Jong Hu KIM ; Young Chul LEE ; Jong Nam LEE ; Young Chul PARK
Korean Journal of Anesthesiology 2006;51(6):709-714
BACKGROUND: Remifentanil and sevoflurane are characterized by rapid emergence from anesthesia. Therefore, propofol-remifentanil anesthesia (PR) and sevoflurane-nitrous oxide anesthesia (SN) were compared with regard to the recovery characteristics in children. METHODS: Sixty children scheduled for tonsillectomy were randomly assigned to receive PR (n = 30) or SN (n = 30). The PR group was induced by remifentanil, propofol and vecuronium, maintained with infusion of remifentanil and propofol. The SN group was induced by sevoflurane, nitrous oxide, vecuronium maintained with sevoflurane in 50% nitrous oxide. At the end of operation, all anesthetics were discontinued and 100% oxygen was inspirated in both groups. The times to spontaneous breathing, extubation, eye opening, PACU discharge were assessed and postoperative nausea/vomiting, agitation were noted.
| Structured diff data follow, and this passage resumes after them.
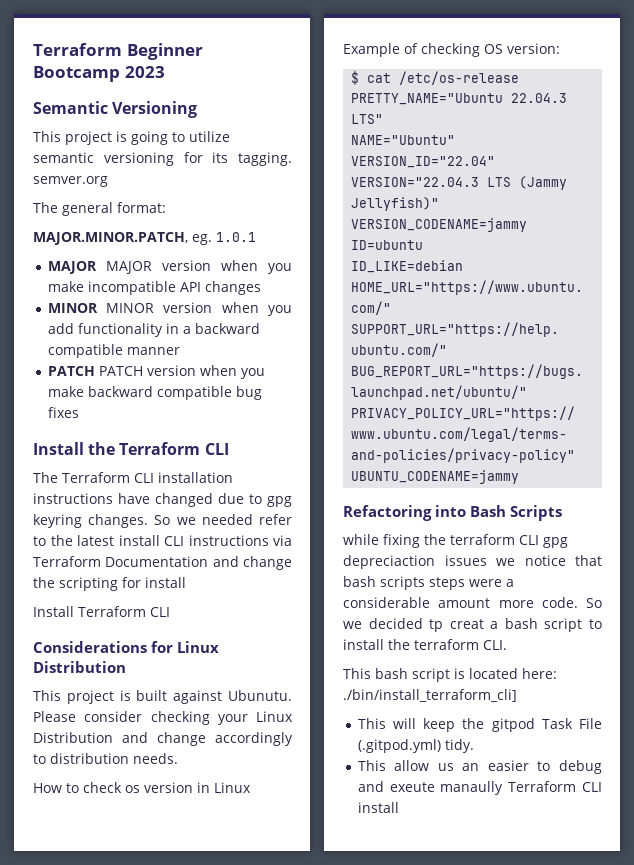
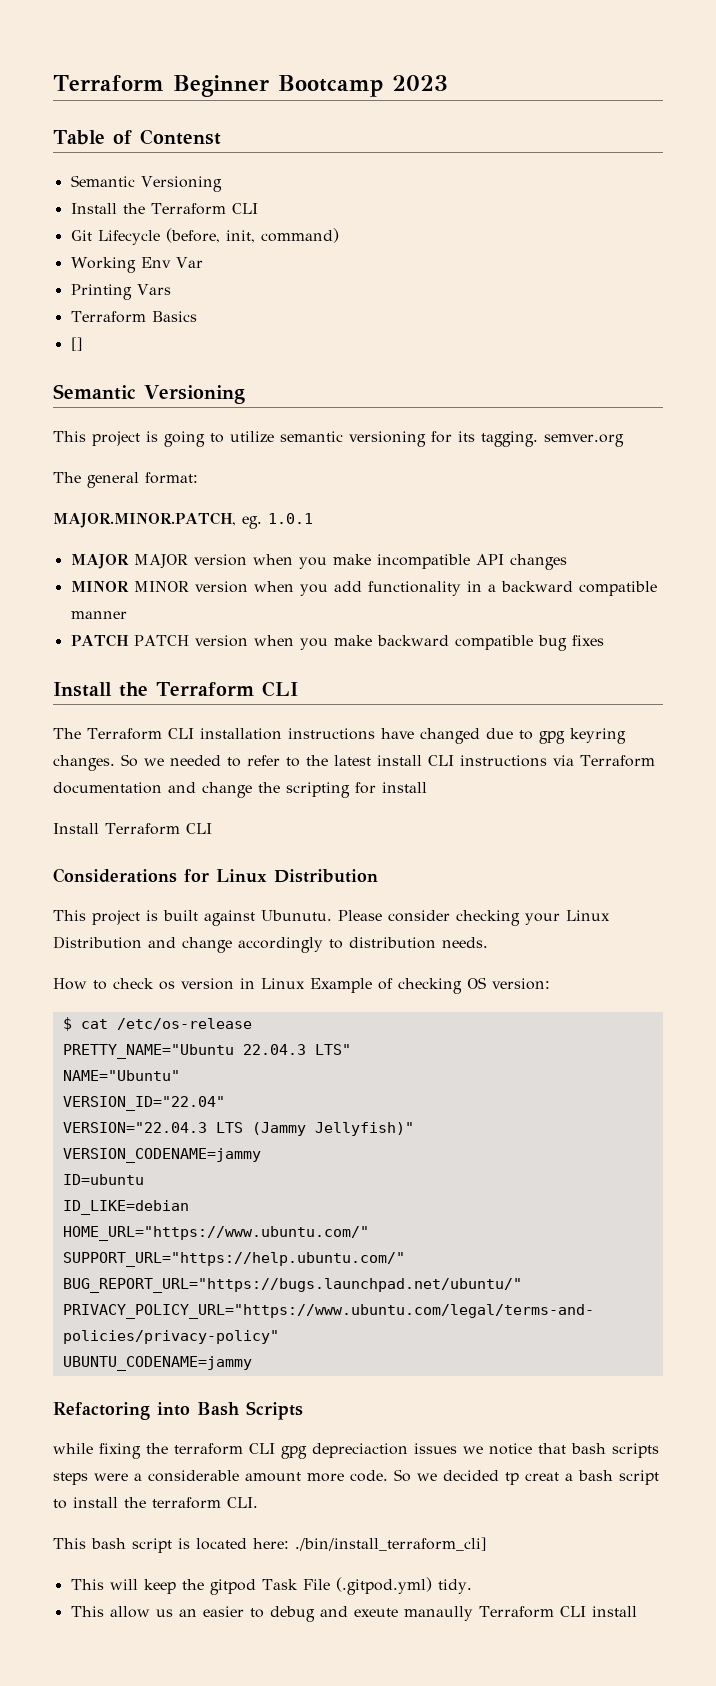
+ Table of Contenst
+ Semantic Versioning
+ Install the Terraform CLI
+ Git Lifecycle (before, init, command)
+ Working Env Var
+ Printing Vars
+ Terraform Basics
+ []
- So we needed refer to the latest install CLI instructions via Terraform Documentation and change the scripting for install
+ So we needed to refer to the latest install CLI instructions via Terraform documentation and change the scripting for install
RESULTS: Spontaneous breathing occurred after 9.29 +/- 1.02 minutes (PR) versus 6.85 +/- 0.60 minutes (SN) (P < 0.05), extubation after 9.19 +/- 0.91 minutes versus 8.87 +/- 0.67 minutes, eye opening after 9.47 +/- 1.01 minutes versus 14.85 +/- 0.80 minutes (P < 0.05) and PACU discharge after 21.32 +/- 2.01 minutes versus 27.55 +/- 1.72 minutes (P < 0.05). The occurrence of postoperative nausea/vomiting was 7% (PR) versus 13% (SN), and the incidence of agitation was 60% (PR) versus 83% (SN). CONCLUSIONS: It was observed that the recovery of propofol-remifentanil anesthesia was faster than that of sevoflurane-nitrous oxide anesthesia, except spontaneous breathing. The incidences of postoperative nausea/vomiting were low in both groups, and the incidences of agitation were higher in SN group than in PR group.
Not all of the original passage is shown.